§ **Data for analysis**:
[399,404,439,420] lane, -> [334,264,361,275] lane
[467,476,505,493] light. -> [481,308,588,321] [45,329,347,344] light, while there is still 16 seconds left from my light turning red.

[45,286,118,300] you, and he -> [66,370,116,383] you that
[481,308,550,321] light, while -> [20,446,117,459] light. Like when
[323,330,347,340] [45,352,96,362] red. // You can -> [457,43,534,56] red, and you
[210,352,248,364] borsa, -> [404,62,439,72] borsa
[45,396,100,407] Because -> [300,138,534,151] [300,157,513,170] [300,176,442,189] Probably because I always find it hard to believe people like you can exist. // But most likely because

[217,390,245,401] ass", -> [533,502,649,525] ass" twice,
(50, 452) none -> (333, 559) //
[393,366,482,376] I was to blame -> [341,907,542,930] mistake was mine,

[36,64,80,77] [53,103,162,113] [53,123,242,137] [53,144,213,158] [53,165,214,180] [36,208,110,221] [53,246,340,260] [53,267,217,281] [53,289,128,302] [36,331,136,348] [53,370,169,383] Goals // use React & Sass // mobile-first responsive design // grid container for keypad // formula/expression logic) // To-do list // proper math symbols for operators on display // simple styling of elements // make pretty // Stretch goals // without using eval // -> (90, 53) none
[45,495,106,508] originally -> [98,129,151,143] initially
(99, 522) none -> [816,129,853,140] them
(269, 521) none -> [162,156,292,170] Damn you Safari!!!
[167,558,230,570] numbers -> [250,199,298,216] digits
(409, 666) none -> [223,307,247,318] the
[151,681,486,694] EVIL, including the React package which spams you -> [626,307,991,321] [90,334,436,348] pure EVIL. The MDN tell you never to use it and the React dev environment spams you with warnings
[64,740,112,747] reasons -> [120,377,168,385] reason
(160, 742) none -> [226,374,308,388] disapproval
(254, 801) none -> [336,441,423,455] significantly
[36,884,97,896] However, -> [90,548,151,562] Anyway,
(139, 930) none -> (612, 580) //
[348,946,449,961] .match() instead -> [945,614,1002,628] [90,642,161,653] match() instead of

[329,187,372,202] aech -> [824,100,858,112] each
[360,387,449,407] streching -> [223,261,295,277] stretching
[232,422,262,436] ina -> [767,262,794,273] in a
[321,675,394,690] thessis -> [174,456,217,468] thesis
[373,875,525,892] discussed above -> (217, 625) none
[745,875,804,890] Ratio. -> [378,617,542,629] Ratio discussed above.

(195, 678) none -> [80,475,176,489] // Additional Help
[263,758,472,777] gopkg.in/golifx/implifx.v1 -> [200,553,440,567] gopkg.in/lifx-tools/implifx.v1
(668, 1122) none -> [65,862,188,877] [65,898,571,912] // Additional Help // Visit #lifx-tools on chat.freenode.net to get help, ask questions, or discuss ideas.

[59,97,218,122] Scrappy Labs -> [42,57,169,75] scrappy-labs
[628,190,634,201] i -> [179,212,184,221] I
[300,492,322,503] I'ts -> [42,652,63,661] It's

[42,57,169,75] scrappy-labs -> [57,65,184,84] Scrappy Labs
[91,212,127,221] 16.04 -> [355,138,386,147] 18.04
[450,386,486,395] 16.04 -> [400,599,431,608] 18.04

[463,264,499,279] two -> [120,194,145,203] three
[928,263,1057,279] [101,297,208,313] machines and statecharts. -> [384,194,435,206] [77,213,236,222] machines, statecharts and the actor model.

§ **Work instruction**:
Set down only the lines running from the line with "[463,264,499,279] two ->" to the end of the entries above, both included, exactly as they stand.

§ **Solution to the problem**:
[463,264,499,279] two -> [120,194,145,203] three
[928,263,1057,279] [101,297,208,313] machines and statecharts. -> [384,194,435,206] [77,213,236,222] machines, statecharts and the actor model.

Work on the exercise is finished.